_Directions_
Your answer should repeat every line of the records below in which the word "Tracks" appears.

--*--

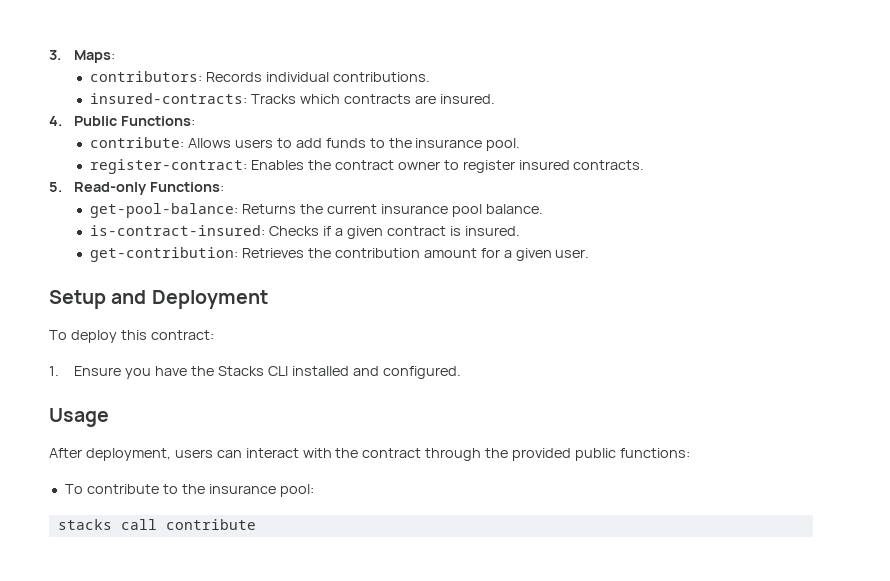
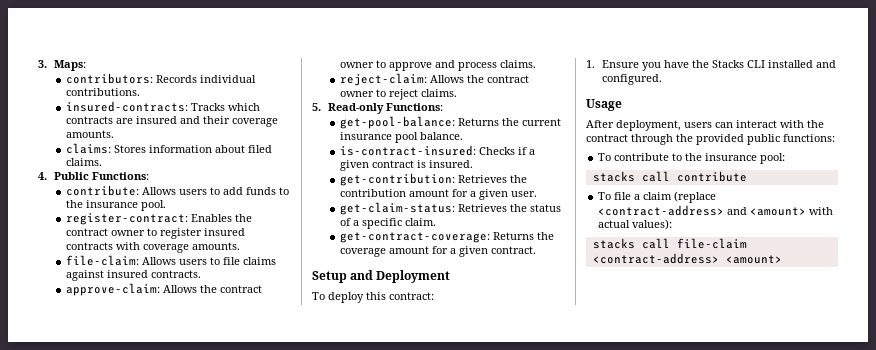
- insured-contracts: Tracks which contracts are insured.
+ insured-contracts: Tracks which contracts are insured and their coverage amounts.
+ claims: Stores information about filed claims.
- register-contract: Enables the contract owner to register insured contracts.
+ register-contract: Enables the contract owner to register insured contracts with coverage amounts.
+ file-claim: Allows users to file claims against insured contracts.
+ approve-claim: Allows the contract owner to approve and process claims.
+ reject-claim: Allows the contract owner to reject claims.
+ get-claim-status: Retrieves the status of a specific claim.
+ get-contract-coverage: Returns the coverage amount for a given contract.
+ To file a claim (replace <contract-address> and <amount> with actual values):
+ stacks call file-claim <contract-address> <amount>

--*--

_Solution below_
- insured-contracts: Tracks which contracts are insured.
+ insured-contracts: Tracks which contracts are insured and their coverage amounts.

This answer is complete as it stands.